§ Exercise brief
After locating the line that contains "rs72785433 | chr.exposure: 16 -> 14" in the records below, write out exactly that line and each line after it through the one that contains "row order: none -> lon descending", and nothing else.

Segment Start: Record excerpts

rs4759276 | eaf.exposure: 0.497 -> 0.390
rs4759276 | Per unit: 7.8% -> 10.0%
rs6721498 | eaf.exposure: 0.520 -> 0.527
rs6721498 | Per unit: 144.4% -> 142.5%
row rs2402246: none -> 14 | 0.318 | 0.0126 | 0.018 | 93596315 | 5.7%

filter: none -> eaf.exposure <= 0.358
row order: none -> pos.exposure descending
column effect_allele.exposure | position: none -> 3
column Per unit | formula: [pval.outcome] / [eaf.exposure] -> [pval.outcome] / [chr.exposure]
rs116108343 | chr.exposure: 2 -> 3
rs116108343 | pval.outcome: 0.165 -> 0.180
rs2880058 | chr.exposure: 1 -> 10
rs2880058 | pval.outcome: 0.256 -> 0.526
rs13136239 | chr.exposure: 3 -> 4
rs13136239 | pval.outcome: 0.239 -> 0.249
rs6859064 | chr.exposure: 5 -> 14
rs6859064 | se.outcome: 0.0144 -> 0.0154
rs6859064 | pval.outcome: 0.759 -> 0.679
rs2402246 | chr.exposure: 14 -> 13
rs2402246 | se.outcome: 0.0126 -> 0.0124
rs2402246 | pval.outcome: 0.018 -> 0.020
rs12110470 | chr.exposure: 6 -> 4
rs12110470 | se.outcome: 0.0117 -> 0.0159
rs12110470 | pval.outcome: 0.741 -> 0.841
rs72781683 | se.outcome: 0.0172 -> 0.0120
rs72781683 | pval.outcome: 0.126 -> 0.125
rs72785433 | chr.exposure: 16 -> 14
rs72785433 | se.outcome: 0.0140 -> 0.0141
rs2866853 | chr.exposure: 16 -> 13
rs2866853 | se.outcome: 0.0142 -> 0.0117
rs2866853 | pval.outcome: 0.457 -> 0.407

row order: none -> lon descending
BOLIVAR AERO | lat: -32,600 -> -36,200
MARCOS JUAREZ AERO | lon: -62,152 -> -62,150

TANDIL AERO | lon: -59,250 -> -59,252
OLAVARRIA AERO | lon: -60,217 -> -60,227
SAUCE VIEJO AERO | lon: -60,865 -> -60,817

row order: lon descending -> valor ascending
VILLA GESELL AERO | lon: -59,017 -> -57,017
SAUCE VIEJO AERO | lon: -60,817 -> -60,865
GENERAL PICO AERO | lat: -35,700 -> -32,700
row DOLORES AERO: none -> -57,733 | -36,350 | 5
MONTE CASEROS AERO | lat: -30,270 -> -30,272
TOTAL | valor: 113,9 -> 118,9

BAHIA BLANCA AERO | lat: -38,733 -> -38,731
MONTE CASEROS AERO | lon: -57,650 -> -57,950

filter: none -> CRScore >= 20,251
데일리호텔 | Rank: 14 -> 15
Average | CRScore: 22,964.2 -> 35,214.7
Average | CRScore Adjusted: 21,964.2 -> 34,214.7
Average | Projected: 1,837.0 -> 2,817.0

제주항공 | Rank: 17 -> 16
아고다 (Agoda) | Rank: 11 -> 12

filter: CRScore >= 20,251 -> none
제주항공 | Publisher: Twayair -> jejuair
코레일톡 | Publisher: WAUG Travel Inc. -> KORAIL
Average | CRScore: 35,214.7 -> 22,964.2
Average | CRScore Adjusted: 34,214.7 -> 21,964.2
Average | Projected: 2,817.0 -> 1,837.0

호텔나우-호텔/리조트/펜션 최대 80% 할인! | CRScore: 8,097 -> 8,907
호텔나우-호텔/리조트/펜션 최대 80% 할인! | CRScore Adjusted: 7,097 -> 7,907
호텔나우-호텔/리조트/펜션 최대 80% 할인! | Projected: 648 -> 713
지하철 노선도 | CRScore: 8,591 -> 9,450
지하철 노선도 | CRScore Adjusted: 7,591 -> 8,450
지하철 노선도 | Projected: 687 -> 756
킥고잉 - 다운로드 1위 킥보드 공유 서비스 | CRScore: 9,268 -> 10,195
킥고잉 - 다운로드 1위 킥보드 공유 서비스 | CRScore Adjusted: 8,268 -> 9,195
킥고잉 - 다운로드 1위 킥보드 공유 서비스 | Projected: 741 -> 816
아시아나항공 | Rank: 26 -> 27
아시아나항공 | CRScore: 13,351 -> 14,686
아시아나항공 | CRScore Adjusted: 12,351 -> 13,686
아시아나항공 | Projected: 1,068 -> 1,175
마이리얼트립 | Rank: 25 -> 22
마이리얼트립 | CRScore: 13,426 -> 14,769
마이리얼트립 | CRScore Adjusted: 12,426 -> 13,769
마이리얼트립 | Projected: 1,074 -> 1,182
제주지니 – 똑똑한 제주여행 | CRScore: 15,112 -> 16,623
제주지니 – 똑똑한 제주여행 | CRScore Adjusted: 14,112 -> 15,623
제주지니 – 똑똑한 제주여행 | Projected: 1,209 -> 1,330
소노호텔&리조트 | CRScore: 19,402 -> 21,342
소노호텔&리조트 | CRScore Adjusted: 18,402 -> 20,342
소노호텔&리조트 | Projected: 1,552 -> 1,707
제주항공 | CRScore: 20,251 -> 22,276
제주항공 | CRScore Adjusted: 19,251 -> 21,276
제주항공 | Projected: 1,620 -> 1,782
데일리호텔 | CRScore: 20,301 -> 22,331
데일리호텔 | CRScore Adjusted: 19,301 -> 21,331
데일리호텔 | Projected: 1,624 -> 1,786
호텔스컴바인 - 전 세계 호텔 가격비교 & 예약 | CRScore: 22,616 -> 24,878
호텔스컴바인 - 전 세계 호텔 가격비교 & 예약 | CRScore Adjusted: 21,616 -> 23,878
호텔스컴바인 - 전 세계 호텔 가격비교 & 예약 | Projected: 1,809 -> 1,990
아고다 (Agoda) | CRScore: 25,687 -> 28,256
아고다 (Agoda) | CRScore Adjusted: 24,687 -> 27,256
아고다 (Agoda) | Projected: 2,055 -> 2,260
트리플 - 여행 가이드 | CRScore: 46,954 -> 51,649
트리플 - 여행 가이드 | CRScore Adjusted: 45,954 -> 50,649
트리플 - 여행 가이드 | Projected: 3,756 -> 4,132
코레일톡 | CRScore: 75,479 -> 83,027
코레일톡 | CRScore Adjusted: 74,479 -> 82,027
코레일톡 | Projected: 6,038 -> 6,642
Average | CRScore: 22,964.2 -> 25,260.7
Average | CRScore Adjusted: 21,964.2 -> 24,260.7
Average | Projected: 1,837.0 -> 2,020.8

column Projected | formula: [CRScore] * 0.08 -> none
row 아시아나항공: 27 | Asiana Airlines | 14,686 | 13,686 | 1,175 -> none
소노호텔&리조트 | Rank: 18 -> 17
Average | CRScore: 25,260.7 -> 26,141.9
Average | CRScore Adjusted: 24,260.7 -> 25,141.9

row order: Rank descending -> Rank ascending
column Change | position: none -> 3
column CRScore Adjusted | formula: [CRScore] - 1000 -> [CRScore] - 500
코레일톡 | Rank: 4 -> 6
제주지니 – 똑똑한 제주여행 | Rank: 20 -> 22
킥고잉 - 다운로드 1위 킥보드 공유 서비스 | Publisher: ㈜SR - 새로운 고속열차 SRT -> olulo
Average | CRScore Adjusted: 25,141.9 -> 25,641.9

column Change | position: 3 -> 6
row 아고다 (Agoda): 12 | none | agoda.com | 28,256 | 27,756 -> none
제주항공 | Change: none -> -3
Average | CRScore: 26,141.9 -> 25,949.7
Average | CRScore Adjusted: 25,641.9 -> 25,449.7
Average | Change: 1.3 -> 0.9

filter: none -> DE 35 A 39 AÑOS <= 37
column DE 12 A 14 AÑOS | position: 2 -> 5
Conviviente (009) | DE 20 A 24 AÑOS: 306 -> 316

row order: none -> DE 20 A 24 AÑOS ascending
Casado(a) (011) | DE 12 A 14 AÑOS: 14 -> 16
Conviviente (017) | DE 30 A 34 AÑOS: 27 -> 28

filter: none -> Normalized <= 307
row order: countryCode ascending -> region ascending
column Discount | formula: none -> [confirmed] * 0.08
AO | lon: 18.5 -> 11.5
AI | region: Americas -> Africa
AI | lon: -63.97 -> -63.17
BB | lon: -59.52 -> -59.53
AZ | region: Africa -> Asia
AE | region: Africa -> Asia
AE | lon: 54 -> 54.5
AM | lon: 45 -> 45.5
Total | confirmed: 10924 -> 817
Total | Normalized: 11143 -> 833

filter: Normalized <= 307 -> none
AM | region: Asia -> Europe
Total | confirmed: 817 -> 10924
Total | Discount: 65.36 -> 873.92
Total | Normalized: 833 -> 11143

Segment End: Record excerpts

§ Task solution
rs72785433 | chr.exposure: 16 -> 14
rs72785433 | se.outcome: 0.0140 -> 0.0141
rs2866853 | chr.exposure: 16 -> 13
rs2866853 | se.outcome: 0.0142 -> 0.0117
rs2866853 | pval.outcome: 0.457 -> 0.407

row order: none -> lon descending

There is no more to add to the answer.